Written by Maciamo on 13 March 2004 (updated in August 2010)

Did you know that during the Edo period (1600-1867)...

  • Samurai, farmers and merchants had to wear different clothes.
  • Farmers were prohibited the "luxury" of drinking tea.
  • Japan was already one of the safest country in the world from the 17th century onwards. Crime was punished very harshly. Even petty crimes, like theft, or civil disturbances, like fighting in public, typically incurred the death penalty, and executions were conducted immediately after the sentence was given, with no chance of appeal.
  • Samurai could not frequent entertainment (read "prostitutes") districts (but did anyway).
  • Priests and monks were at the margin of society together with outcasts, criminals and prostitutes.

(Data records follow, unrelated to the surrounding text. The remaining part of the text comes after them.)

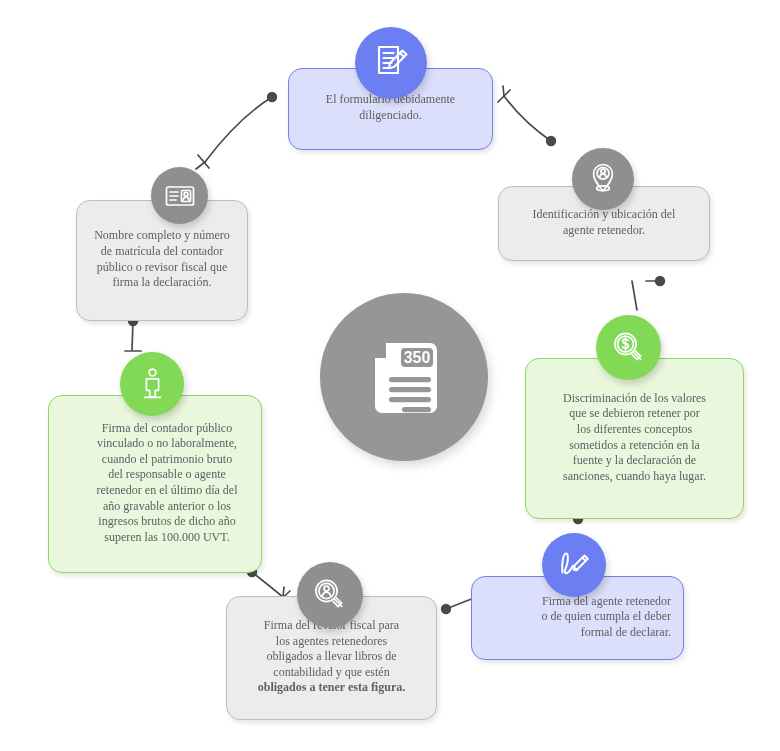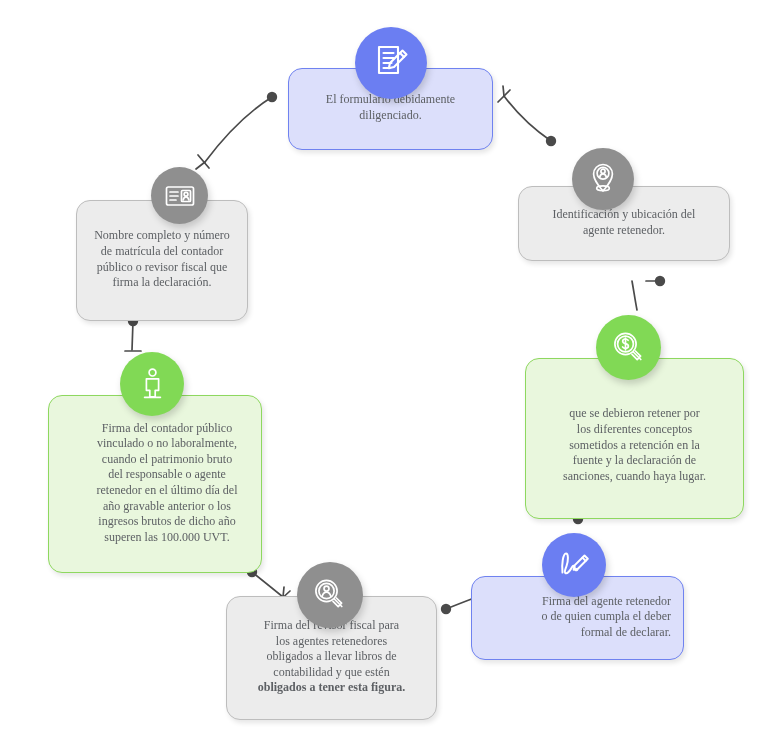--- a/index.html
+++ b/index.html
@@ -156,7 +156,7 @@
     </svg>
   </div>
 
-  <div class="node node-grey" style="left:498px; top:186px; width:212px; height:75px;margin-left:20px;">
+  <div class="node node-grey" style="left:498px; top:186px; width:212px; height:75px;">
     <span class="txt">
       <span>Identificación y ubicación del</span><br>
       <span>agente retenedor.</span>

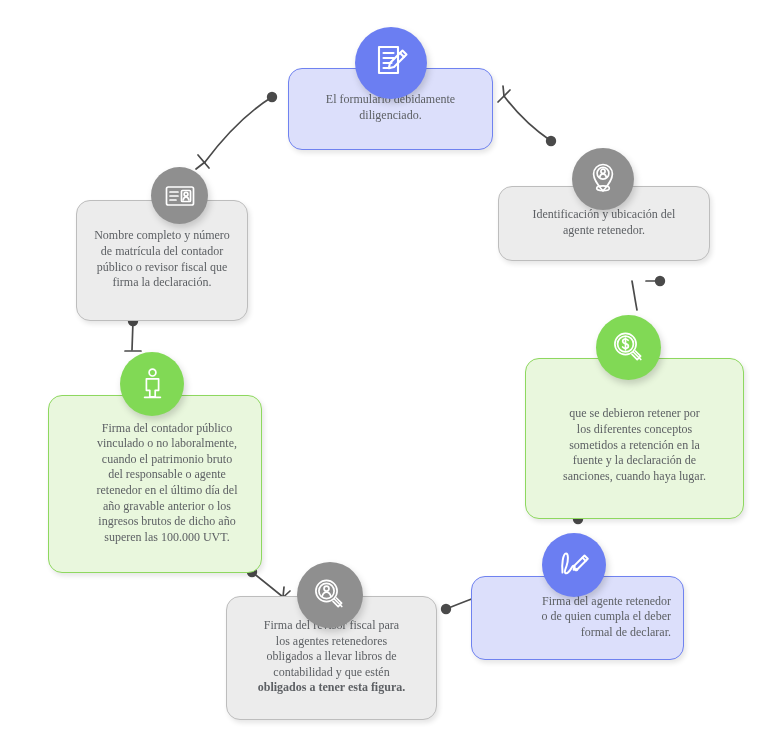--- a/index.html
+++ b/index.html
@@ -258,6 +258,23 @@
     </svg>
   </div>
 
+  <div id="center-doc">
+    <svg width="112" height="112" viewBox="0 0 112 112">
+
+      <path fill="#ffffff" d="M38 22 h44 a7 7 0 0 1 7 7 v56 a7 7 0 0 1 -7 7 h-48 a7 7 0 0 1 -7 -7 v-48 z"></path>
+      <path fill="#969696" d="M38 22 v15 h-15 z"></path>
+
+      <rect x="53" y="27" width="32" height="19" rx="4" fill="#969696"></rect>
+      <text x="69" y="42" text-anchor="middle" font-family="Liberation Sans, sans-serif" font-size="16" font-weight="bold" fill="#ffffff">350</text>
+
+      <g fill="#969696">
+        <rect x="41" y="56" width="42" height="5.2" rx="2.6"></rect>
+        <rect x="41" y="66" width="42" height="5.2" rx="2.6"></rect>
+        <rect x="41" y="76" width="42" height="5.2" rx="2.6"></rect>
+        <rect x="54" y="86" width="29" height="5.2" rx="2.6"></rect>
+      </g>
+    </svg>
+  </div>
 
 </div>
 

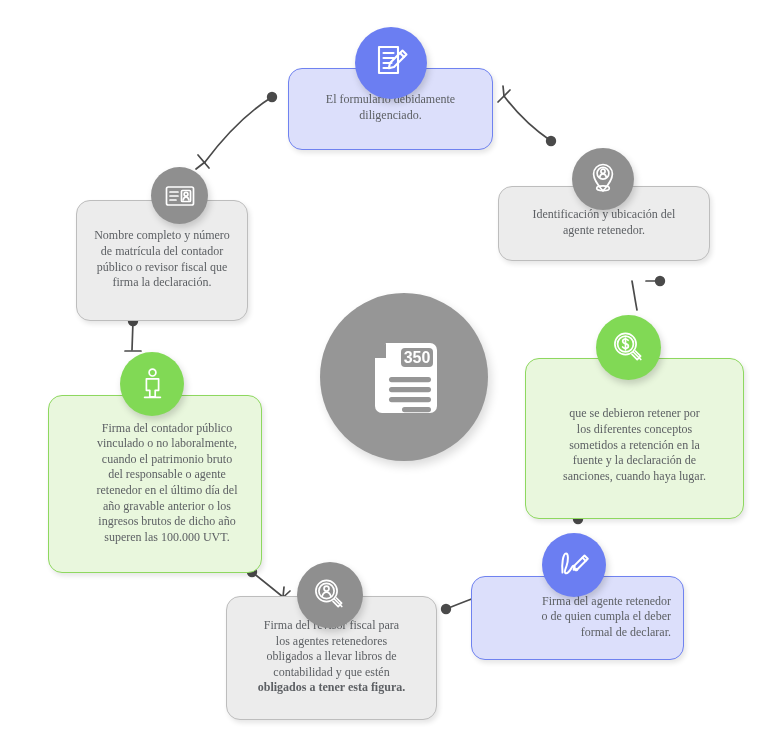--- a/index.html
+++ b/index.html
@@ -176,7 +176,7 @@
 
   <div class="node node-green" style="left:525px; top:358px; width:219px; height:161px;">
     <span class="txt">
-      <br>
+      <span>Discriminación de los valores</span><br>
       <span>que se debieron retener por</span><br>
       <span>los diferentes conceptos</span><br>
       <span>sometidos a retención en la</span><br>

They all lived in the same quarter at the edge of the city of Edo, in Yoshiwara (now called Asakusa, and still filled with priests, prostitutes, yakuzas and ... foreigners ).
  • During more than two and a half centuries of peace of the Tokugawa rule, a great deal of samurai became bureaucratic government officials (not really the image conveyed by "The Last Samurai").
  • Confucianism was the official philosophy of the Shogunate and, like in China, officials had to pass exams to select the most talented. However, it didn't prevent lower rank samurai to be frequently discriminated.
  • 国 ("kuni") was a word applied to Daimyo domains in the Edo period. The concept of "nation" as the whole of Japan only appeared in the early 19th century, and was applied officially from the Meiji restoration. However, lots of Japanese nowadays still use the word "kuni" (and also "country" when they speak English) to refer to their region or prefecture, rather than all Japan.
  • Western knowledge was called "Dutch learning", because it came through Dutch traders in Nagasaki.